From the half-dozen, nearly three-decades-old, tech-centric business models at the top of our list, offering goods and services under a subscription umbrella provides not just a powerful vehicle for generating predictable revenue but also a path toward improving customer relationships and enhancing the user experiences of type.

Core Components of Subscription Monetization

Here are the core components of subscription monetization delivered from a customer-centric perspective:

Successful Strategies for Subscription Monetization

Successful subscription monetization hinges on servicing the customer well. Businesses that succeed in placing subscription monetization at the core of their operation consistently and intuitively follow a three-step process:

  1. Serve the Customer. The best services effortlessly give the customer what he or she needs and wants—when and how they want it. Successful subscription services do this by achieving near-perfect customer intimacy.
  2. Increase the Serve Time. Subscription services should obviously last longer than one-time sales. The real trick is to achieve sustained (and sustainable) serve time. Doing this requires a business to easily scale its service not only to more customers but also to more types of customers.
  3. Generate Profits. “Effortlessly” scaling to more customers and types of customers while making it all last is nice, but it’s not sufficient for a business to continue to exist. A business that runs on subscription must find a way to be reliably profitable over the long run.
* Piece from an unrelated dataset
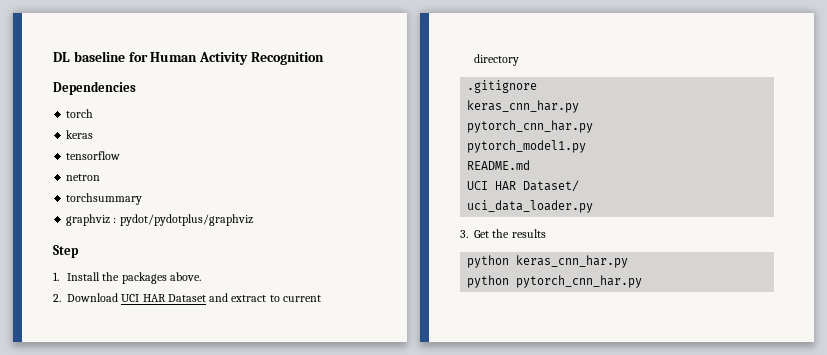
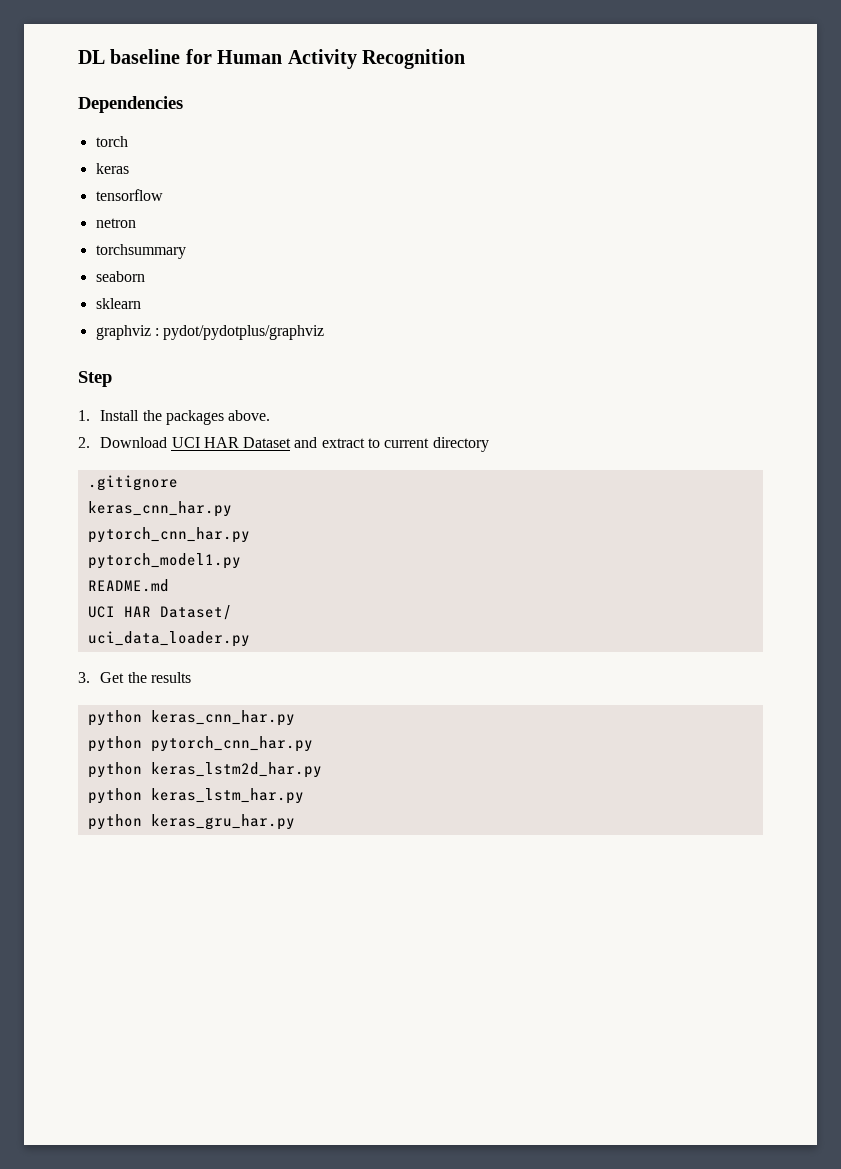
+ seaborn
+ sklearn
+ python keras_lstm2d_har.py
+ python keras_lstm_har.py
+ python keras_gru_har.py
Forces Behind the Subscription Economy

Adoption of subscription monetization is closely tied to the big changes in consumer behavior and technology. Three main forces are driving the subscription economy.
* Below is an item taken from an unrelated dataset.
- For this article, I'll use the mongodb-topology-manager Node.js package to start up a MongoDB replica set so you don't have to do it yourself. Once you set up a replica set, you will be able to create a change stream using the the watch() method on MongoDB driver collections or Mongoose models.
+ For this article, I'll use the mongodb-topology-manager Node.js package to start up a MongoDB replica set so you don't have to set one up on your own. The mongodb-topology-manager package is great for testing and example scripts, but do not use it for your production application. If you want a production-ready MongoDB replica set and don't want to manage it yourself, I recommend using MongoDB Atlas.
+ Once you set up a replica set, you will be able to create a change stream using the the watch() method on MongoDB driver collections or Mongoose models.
Changes in Consumer Desires

Today’s consumers want convenience, personalization, and effortless service. The latest data from Ipsos show exactly how far these three dimensions of service have come to define consumer expectations: For over a decade, customer experience (CX) has been at the forefront of marketing and PR strategies to help brands connect with consumers.

Progress in Technology

Digital platforms, automation tools, and cloud technologies are moving subscription services to the next level—in a cost-effective and customer-friendly way. The new technologies—cloud, SaaS, subscription analytics, and so on—are not only good for the business; they also make the customer journey better and smoother.

Subscription Businesses That Flourish and Prosper

All over the world, businesses are not only adopting subscription models but doing so in an ever-expanding variety of forms. These models are as entertaining as they are innovative. Here are some of the best examples.
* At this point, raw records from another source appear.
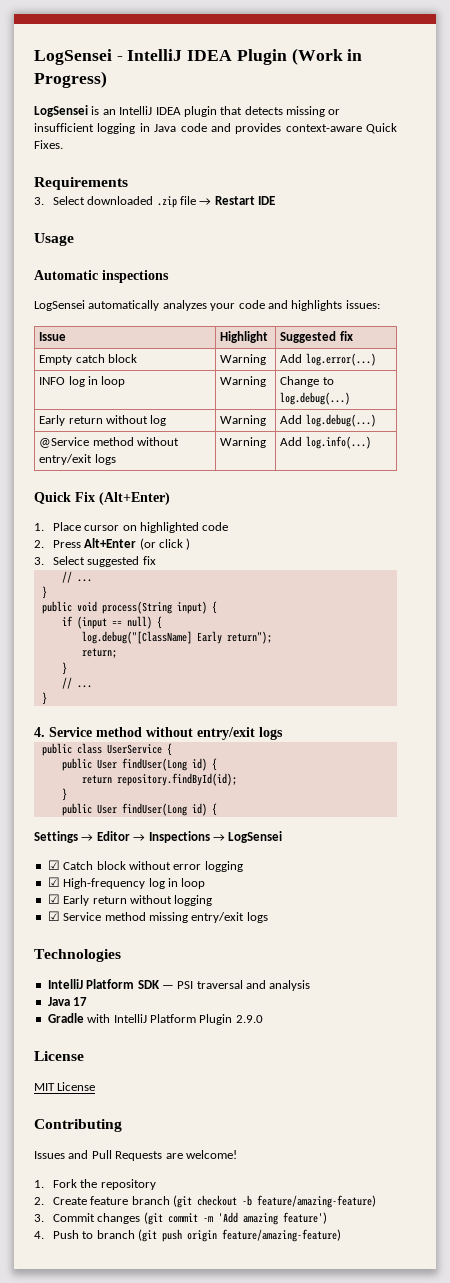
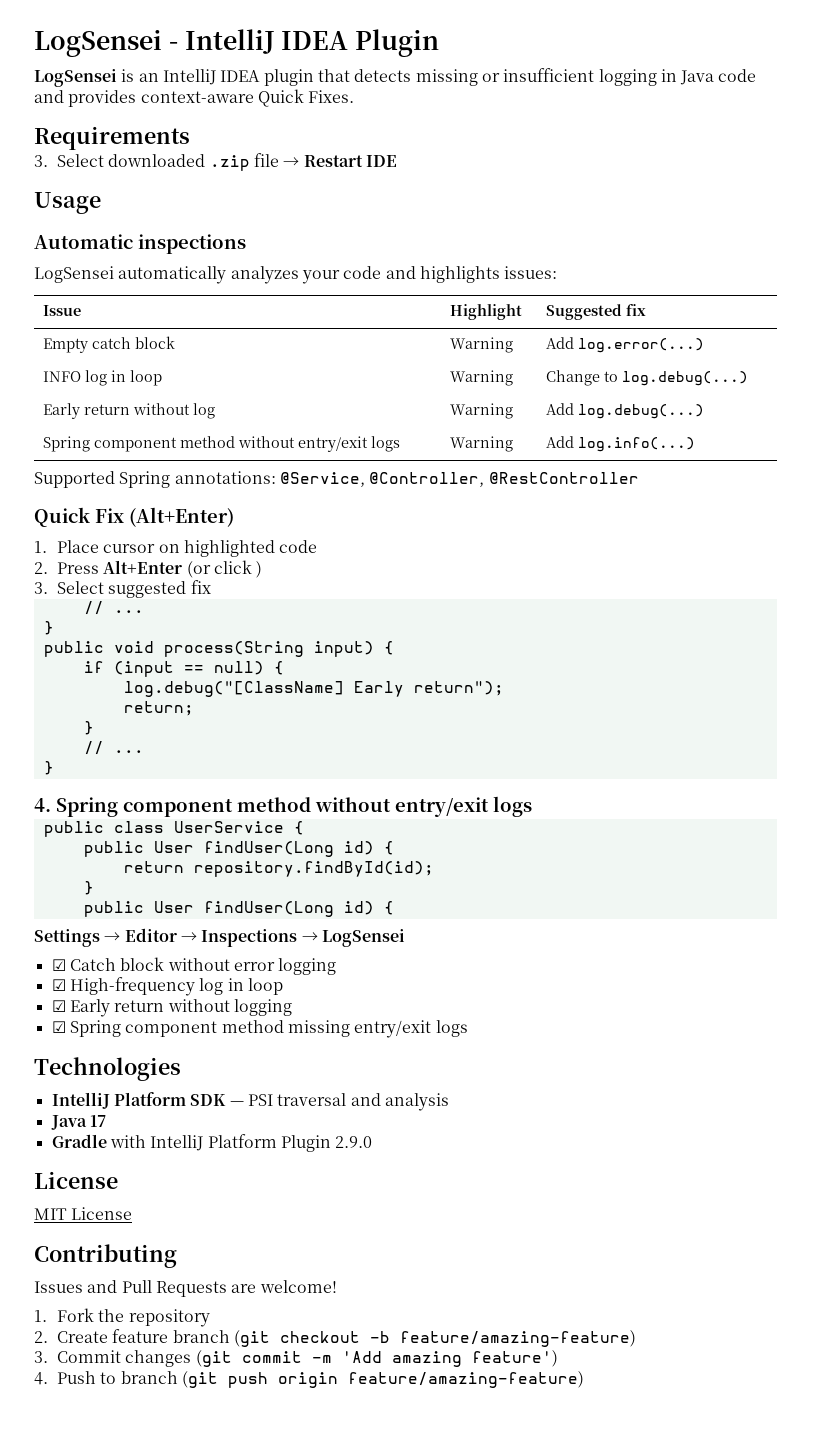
- LogSensei - IntelliJ IDEA Plugin (Work in Progress)
+ LogSensei - IntelliJ IDEA Plugin
- @Service method without entry/exit logs | Warning | Add log.info(...)
+ Spring component method without entry/exit logs | Warning | Add log.info(...)
+ Supported Spring annotations: @Service, @Controller, @RestController
- 4. Service method without entry/exit logs
+ 4. Spring component method without entry/exit logs
- ☑ Service method missing entry/exit logs
+ ☑ Spring component method missing entry/exit logs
Streaming Services, or ‘What That Guy From the Office Watches When He’s Not in the Office’

Platform: Netflix

Netflix scarcely needs an introduction, but it’s still a good place to start for an examination of the subscription economy’s entertainment sector. Netflix offers an array of television shows, documentaries, and feature films.

The Benefits of Earning Money Through Subscriptions

Improved Revenue Stability

One of the most appealing aspects of monetization through subscriptions is the predictability it gives a company’s cash flow. When customers commit to making regular payments, the revenue they generate becomes far more stable and forecastable over time. For many businesses, that makes investment planning and resource allocation smoother and more efficient.

subscription monetization

Building Closer Customer Relationships

Subscription models allow companies to experience closer relationships with their customers. By monitoring subscription usage and oscillation, the company can have a deeper understanding of customer preferences. This understanding has the potential to create a more precise offering, one that might confer an even greater set of values to the customer. The subscription model, then, seems to foster a sort of precision-targeting loyalty with the customer receiving an offering they might actually value more.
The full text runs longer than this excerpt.